┌──

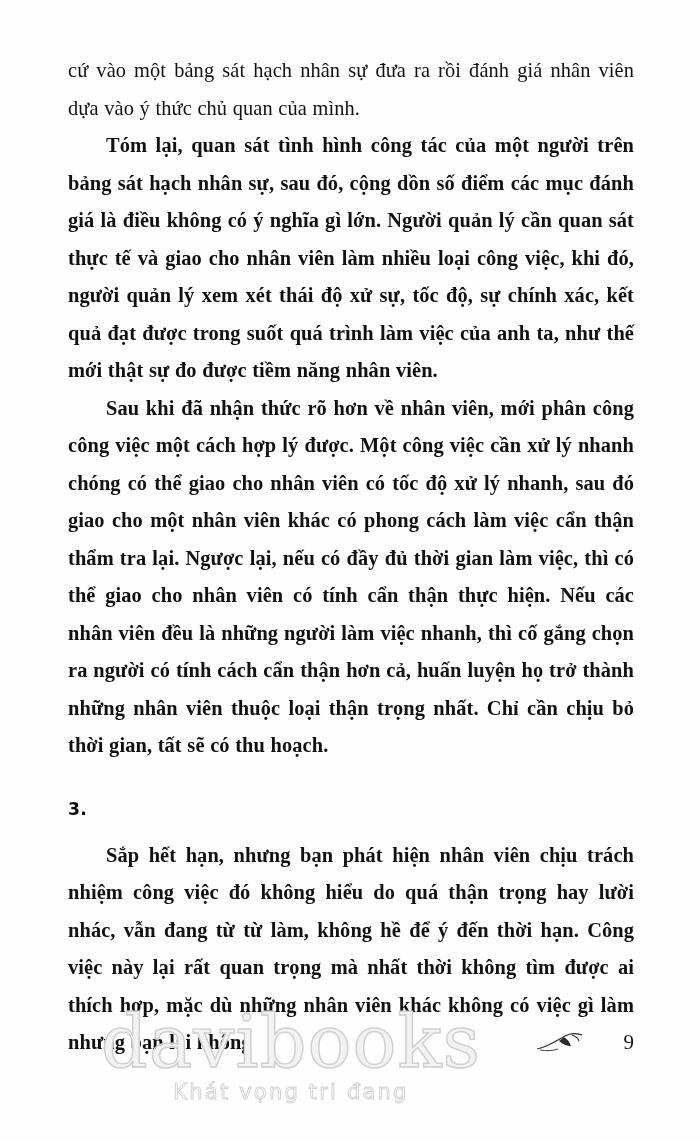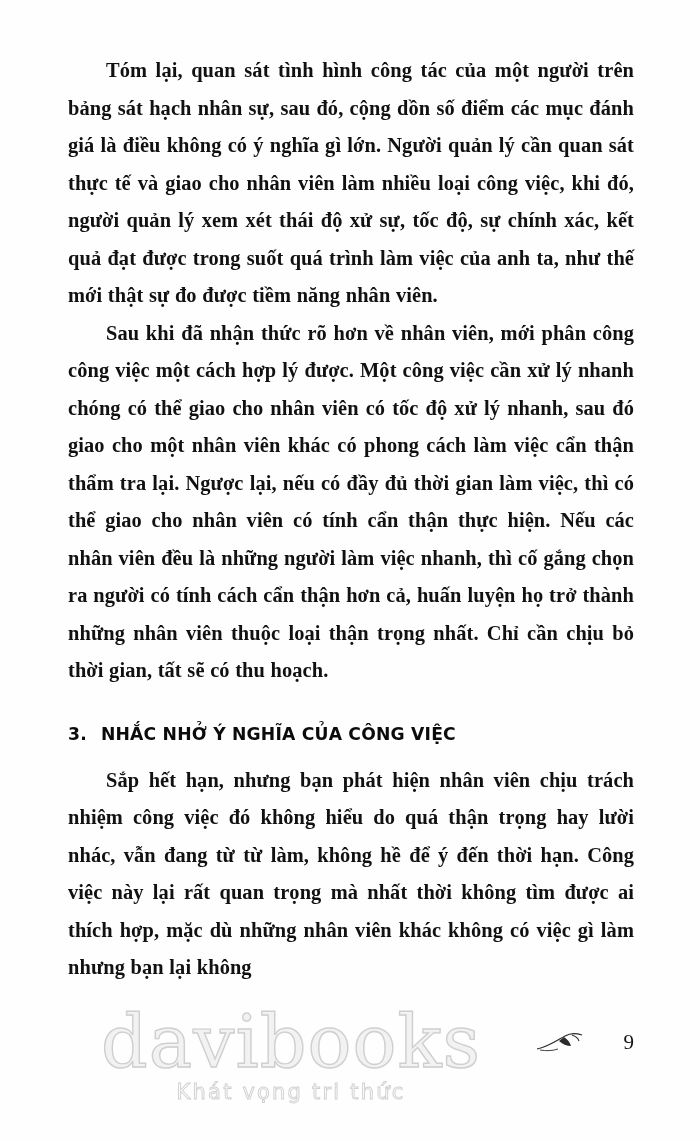--- a/index.html
+++ b/index.html
@@ -112,6 +112,7 @@
 
   <div class="content">
 
+    <p class="para">cứ vào một bảng sát hạch nhân sự đưa ra rồi đánh giá nhân viên dựa vào ý thức chủ quan của mình.</p>
     <p class="para indent">Tóm lại, quan sát tình hình công tác của một người trên bảng sát hạch nhân sự, sau đó, cộng dồn số điểm các mục đánh giá là điều không có ý nghĩa gì lớn. Người quản lý cần quan sát thực tế và giao cho nhân viên làm nhiều loại công việc, khi đó, người quản lý xem xét thái độ xử sự, tốc độ, sự chính xác, kết quả đạt được trong suốt quá trình làm việc của anh ta, như thế mới thật sự đo được tiềm năng nhân viên.</p>
     <p class="para indent">Sau khi đã nhận thức rõ hơn về nhân viên, mới phân công công việc một cách hợp lý được. Một công việc cần xử lý nhanh chóng có thể giao cho nhân viên có tốc độ xử lý nhanh, sau đó giao cho một nhân viên khác có phong cách làm việc cẩn thận thẩm tra lại. Ngược lại, nếu có đầy đủ thời gian làm việc, thì có thể giao cho nhân viên có tính cẩn thận thực hiện. Nếu các nhân viên đều là những người làm việc nhanh, thì cố gắng chọn ra người có tính cách cẩn thận hơn cả, huấn luyện họ trở thành những nhân viên thuộc loại thận trọng nhất. Chỉ cần chịu bỏ thời gian, tất sẽ có thu hoạch.</p>
 

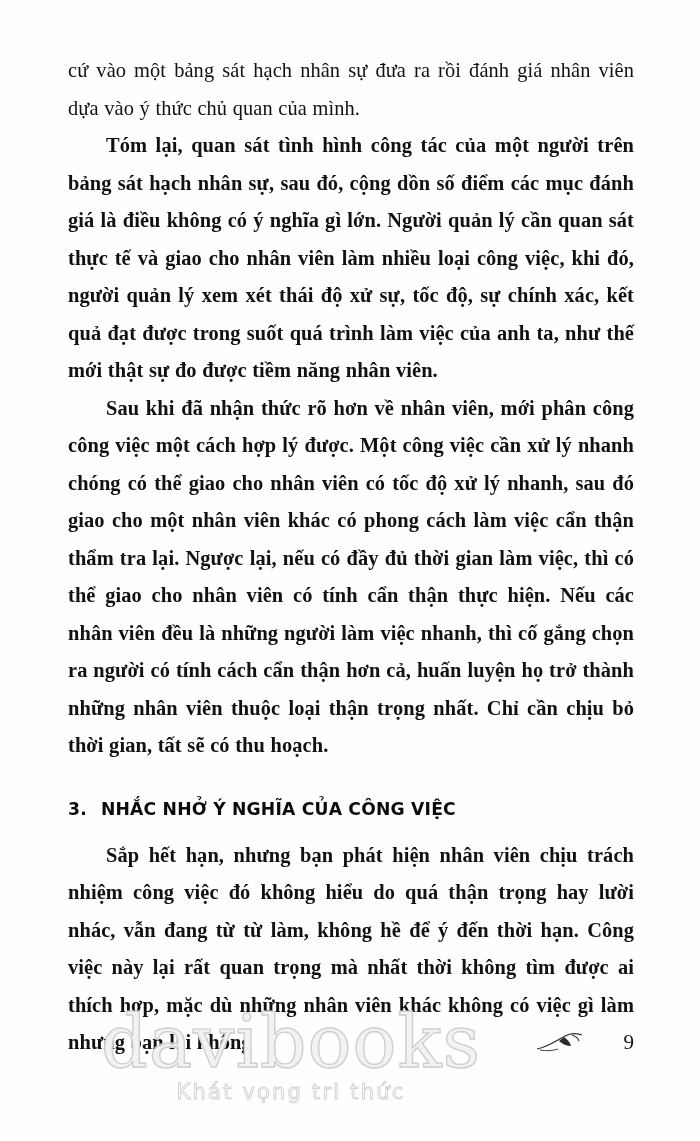--- a/index.html
+++ b/index.html
@@ -118,7 +118,6 @@
 
     <h2 class="section-heading">
       <span class="num">3.</span>
-      <span class="title">NHẮC NHỞ Ý NGHĨA CỦA CÔNG VIỆC</span>
     </h2>
 
     <div class="block-gap"></div>

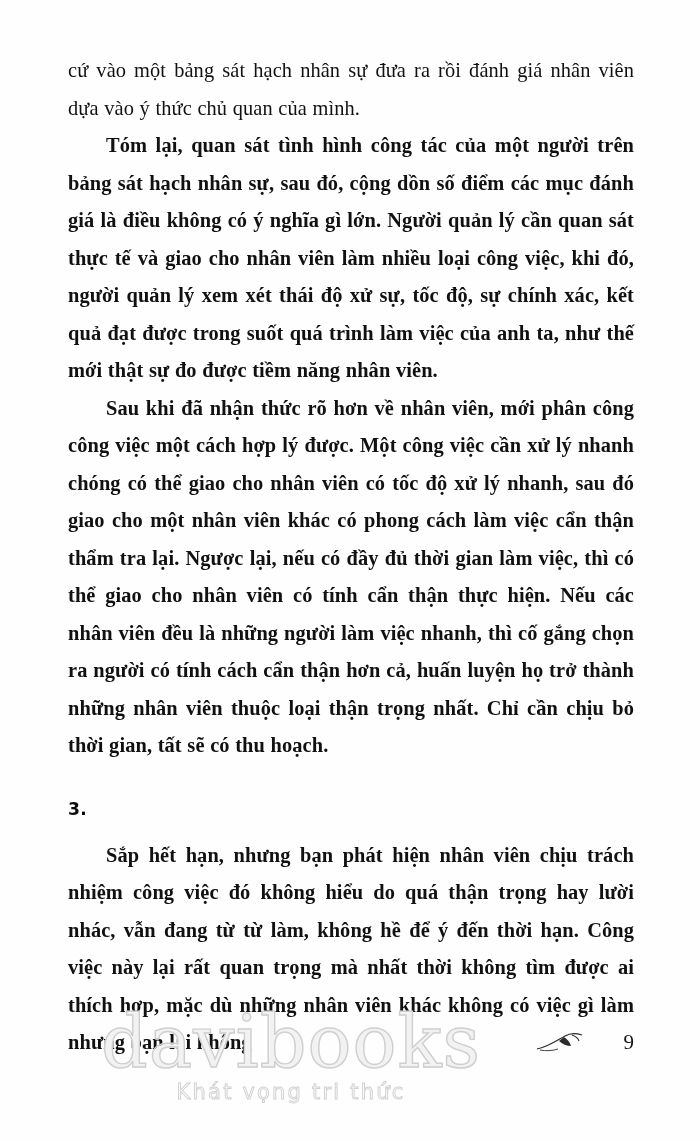--- a/index.html
+++ b/index.html
@@ -136,7 +136,7 @@
 
   <div class="watermark">
     <div class="wm-main">davibooks</div>
-    <div class="wm-sub">Khát vọng tri thức</div>
+    <div class="wm-sub">Khát vọng tri đang</div>
   </div>
 
 </div>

└──

_WHAT YOU HAVE TO DO_
Which lines of the listing contain the string "vọng"? Copy every one of them.

_SOLUTION TO THE EXERCISE_
-    <div class="wm-sub">Khát vọng tri thức</div>
+    <div class="wm-sub">Khát vọng tri đang</div>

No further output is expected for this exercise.